> INSTRUCTIONS TO FOLLOW
The records underneath are to be repeated exactly, with the pictures left out.

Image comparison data
━━━
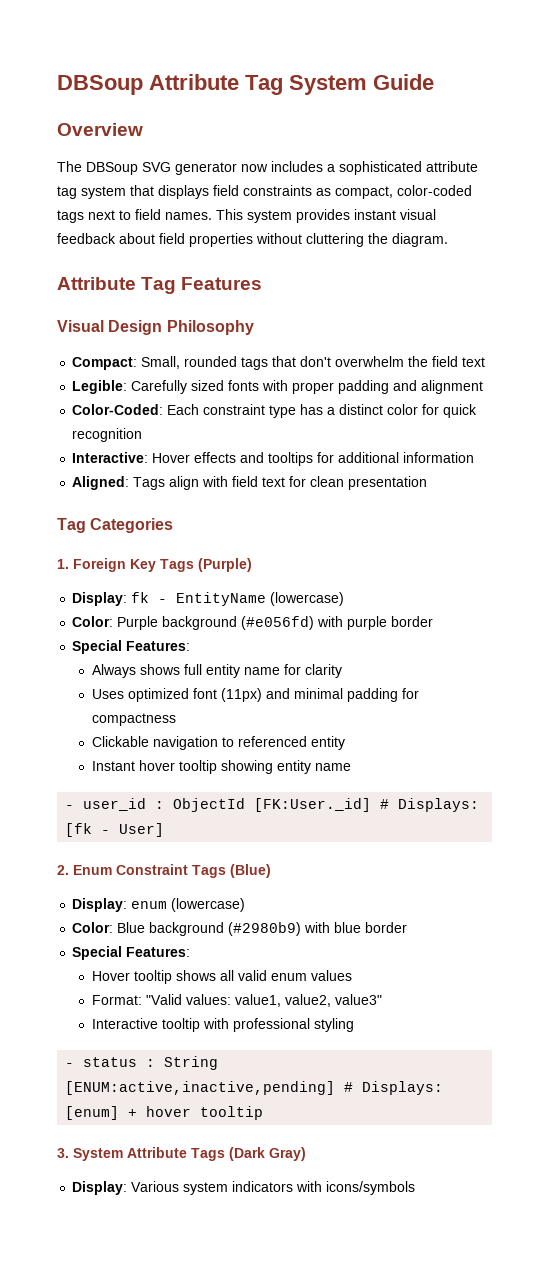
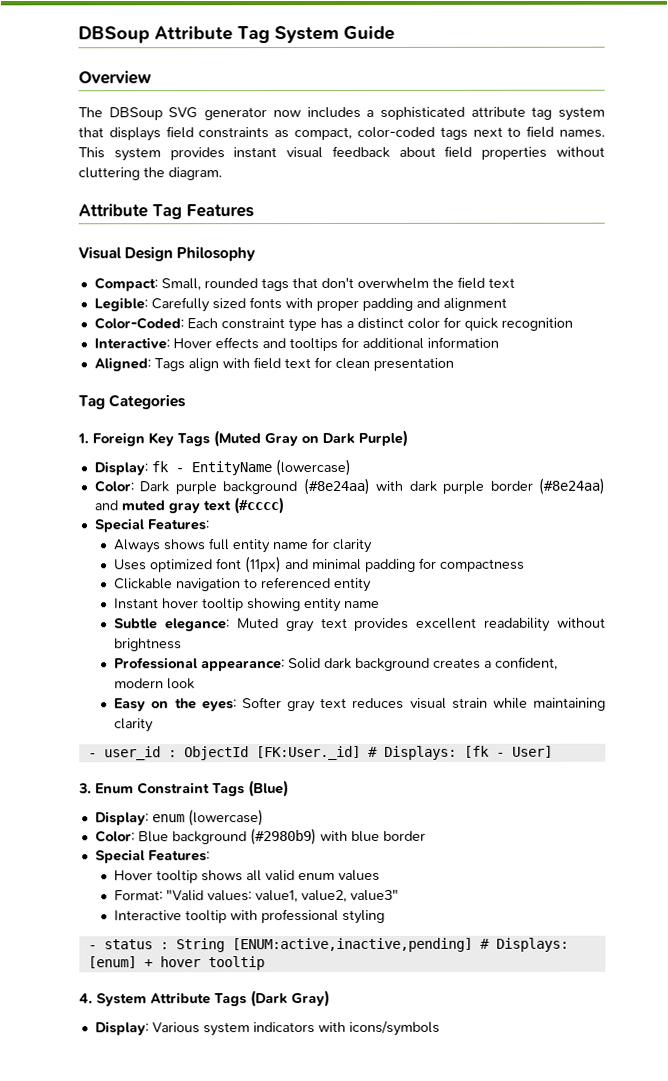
- 1. Foreign Key Tags (Purple)
+ 1. Foreign Key Tags (Muted Gray on Dark Purple)
- Color: Purple background (#e056fd) with purple border
+ Color: Dark purple background (#8e24aa) with dark purple border (#8e24aa) and muted gray text (#cccc)
+ Subtle elegance: Muted gray text provides excellent readability without brightness
+ Professional appearance: Solid dark background creates a confident, modern look
+ Easy on the eyes: Softer gray text reduces visual strain while maintaining clarity
- 2. Enum Constraint Tags (Blue)
+ 3. Enum Constraint Tags (Blue)
- 3. System Attribute Tags (Dark Gray)
+ 4. System Attribute Tags (Dark Gray)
━━━
> WRITTEN REPLY
- 1. Foreign Key Tags (Purple)
+ 1. Foreign Key Tags (Muted Gray on Dark Purple)
- Color: Purple background (#e056fd) with purple border
+ Color: Dark purple background (#8e24aa) with dark purple border (#8e24aa) and muted gray text (#cccc)
+ Subtle elegance: Muted gray text provides excellent readability without brightness
+ Professional appearance: Solid dark background creates a confident, modern look
+ Easy on the eyes: Softer gray text reduces visual strain while maintaining clarity
- 2. Enum Constraint Tags (Blue)
+ 3. Enum Constraint Tags (Blue)
- 3. System Attribute Tags (Dark Gray)
+ 4. System Attribute Tags (Dark Gray)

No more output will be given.